I do not pride myself of being a connoisseur of Persian foods. My mother cooked the stews we loved when we were growing up, but we didn’t branch out and try the other wonderful Persian dishes. Typically, we’d try new things when we went to visit my mom’s side of the family in California or when my grandparents would visit us from Iran. Just like many other families, food and cooking is central in our lives.
My grandmother (pictured below) was an amazing cook. When I think of her, I remember her in the kitchen cooking and the smells emanating from her kitchen and down the hall outside as we approached her apartment.
My Aunt Louise is also an exceptional cook. She wrote up (in farsi) a collection of her recipes for her kids. My mother translated these recipes years ago into English for the younger generation (like me) to enjoy. I still use my Aunt’s cookbook as a reference to traditional Persian cooking.
My Uncle Parviz is also an amazing cook. He doesn’t believe in cookbooks.
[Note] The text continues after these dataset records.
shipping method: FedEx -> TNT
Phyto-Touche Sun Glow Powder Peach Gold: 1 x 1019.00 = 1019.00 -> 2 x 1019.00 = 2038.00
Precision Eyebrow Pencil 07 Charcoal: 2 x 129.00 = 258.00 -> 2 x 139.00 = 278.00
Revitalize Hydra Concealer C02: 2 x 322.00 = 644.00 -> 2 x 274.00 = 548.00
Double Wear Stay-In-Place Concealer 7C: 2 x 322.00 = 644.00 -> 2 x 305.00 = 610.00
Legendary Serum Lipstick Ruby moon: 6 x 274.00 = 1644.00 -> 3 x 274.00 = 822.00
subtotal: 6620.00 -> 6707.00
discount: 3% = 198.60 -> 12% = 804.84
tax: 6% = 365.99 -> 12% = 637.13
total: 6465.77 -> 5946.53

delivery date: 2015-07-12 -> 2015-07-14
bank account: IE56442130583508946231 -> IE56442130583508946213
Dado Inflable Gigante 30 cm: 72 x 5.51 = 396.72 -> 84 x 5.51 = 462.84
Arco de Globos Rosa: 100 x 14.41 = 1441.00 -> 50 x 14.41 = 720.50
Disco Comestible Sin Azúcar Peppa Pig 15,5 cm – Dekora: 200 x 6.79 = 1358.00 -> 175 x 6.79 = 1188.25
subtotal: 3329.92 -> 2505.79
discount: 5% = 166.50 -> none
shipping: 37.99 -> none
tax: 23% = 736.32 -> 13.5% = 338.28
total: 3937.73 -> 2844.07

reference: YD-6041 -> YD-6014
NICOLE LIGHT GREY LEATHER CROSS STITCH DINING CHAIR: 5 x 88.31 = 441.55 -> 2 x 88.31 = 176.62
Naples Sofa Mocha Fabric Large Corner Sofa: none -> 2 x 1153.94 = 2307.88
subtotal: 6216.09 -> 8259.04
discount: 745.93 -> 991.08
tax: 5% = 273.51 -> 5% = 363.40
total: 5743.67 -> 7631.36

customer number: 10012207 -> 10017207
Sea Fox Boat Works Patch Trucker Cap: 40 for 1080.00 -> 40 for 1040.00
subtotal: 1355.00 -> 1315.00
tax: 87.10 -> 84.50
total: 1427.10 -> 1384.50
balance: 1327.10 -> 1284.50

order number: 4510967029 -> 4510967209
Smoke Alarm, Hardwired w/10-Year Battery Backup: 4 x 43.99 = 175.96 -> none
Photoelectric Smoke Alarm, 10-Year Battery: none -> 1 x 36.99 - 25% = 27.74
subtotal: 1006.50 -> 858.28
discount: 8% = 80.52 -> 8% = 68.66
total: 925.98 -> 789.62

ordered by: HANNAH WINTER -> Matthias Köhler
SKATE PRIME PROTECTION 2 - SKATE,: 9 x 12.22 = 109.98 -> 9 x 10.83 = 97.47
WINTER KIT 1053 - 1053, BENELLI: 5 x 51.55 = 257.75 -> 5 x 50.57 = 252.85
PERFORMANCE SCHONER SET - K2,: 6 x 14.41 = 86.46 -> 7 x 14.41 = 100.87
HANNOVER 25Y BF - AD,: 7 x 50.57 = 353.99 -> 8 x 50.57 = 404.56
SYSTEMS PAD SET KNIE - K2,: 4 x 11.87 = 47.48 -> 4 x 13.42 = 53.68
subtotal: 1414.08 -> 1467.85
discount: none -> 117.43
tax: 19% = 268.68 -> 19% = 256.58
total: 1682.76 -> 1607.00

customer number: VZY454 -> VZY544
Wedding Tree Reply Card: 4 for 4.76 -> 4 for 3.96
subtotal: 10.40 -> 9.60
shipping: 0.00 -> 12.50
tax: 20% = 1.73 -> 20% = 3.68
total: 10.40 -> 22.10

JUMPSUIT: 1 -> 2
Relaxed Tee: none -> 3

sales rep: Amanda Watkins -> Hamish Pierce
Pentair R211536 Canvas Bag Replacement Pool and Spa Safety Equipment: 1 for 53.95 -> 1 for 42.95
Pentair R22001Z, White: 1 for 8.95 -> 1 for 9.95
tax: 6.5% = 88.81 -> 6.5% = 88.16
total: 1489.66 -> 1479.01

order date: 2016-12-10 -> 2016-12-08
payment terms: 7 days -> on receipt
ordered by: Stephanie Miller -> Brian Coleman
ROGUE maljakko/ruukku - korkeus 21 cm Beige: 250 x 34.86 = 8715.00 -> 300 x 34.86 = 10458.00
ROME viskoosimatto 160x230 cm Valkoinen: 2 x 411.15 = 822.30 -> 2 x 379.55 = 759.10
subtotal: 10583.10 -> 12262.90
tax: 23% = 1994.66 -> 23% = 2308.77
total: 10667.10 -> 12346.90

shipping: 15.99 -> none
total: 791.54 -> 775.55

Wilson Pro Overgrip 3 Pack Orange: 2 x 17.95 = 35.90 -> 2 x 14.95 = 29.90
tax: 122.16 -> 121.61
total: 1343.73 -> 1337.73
He’ll follow a recipe loosely if it’s new to him, but he immediately makes it his own. When I attended the college, I lived in the same town as my uncle and I frequently went to his house for weekend getaways and good food.
This is how I spent my free-time my freshman year!
My aunt was sweet and said, “Laura, we love having you here, but you can’t spend every weekend here!”
How could I turn down this good food?
Now that I have my own family to cook for, and a non-traditional Persian for a husband, I find myself going back to my mom, aunt and uncle to learn to cook some of our family’s favorite meals. I also have added my mother-in-law to my consulting group, although her family is from a different part of Iran.
But, I still tend to cook like my Uncle Parviz. I look at a recipe and make it my own.
This is what I did with this Kookoo. Persian Kookoo is similar to a quiche, but more dense and not as eggy. Pictured below is Kookoo-yeh Sabzi (Persian Herb Quiche). It is made with six different herbs and is extremely aromatic and delicious.
With traditional potato kookoo, you boil the potatoes first, peel them and then mash them. Then you mix it with egg and bake it. I didn’t want the extra step of boiling the potatoes, and since I still had fingerling potatoes left over from the Idaho Potato Commission, so I came up with this version.
I cut the fingerlings into thin slices and mixed it with eggs, chives, milk and saffron. Then I baked it until it browned. The result was a fabulous. I shared this for lunch with my friend on a pool play date and paired it with a green salad.
You can find the recipe for my Persian Fingerling Potato Quiche with Chives (Kookoo-yeh Sib-Zamini) here.
And here are my other Persian recipes I have posted on Family Spice:
Ajeel (Perisan Trail Mix)
Avocado Shirazi Salad
Baklava Cake (Almond Cake)
Basmati Rice with Potato Crust
Beef & Pomegranate Dolmeh
Chicken Breast Kabob (Joojeh Kabob)
Filet Mignon Kabob (Kabob-eh Barg)
Grilled Tomato Kabob
Ground Beef Kabob (Kabob-eh Koobideh)
Kookoo-yeh Sabzi (Persian Herb Quiche)
Persian Celery Stew (Khoreshteh Karafs)
Persian Chicken Stew with Pomegranate and Walnuts (Fesenjoon)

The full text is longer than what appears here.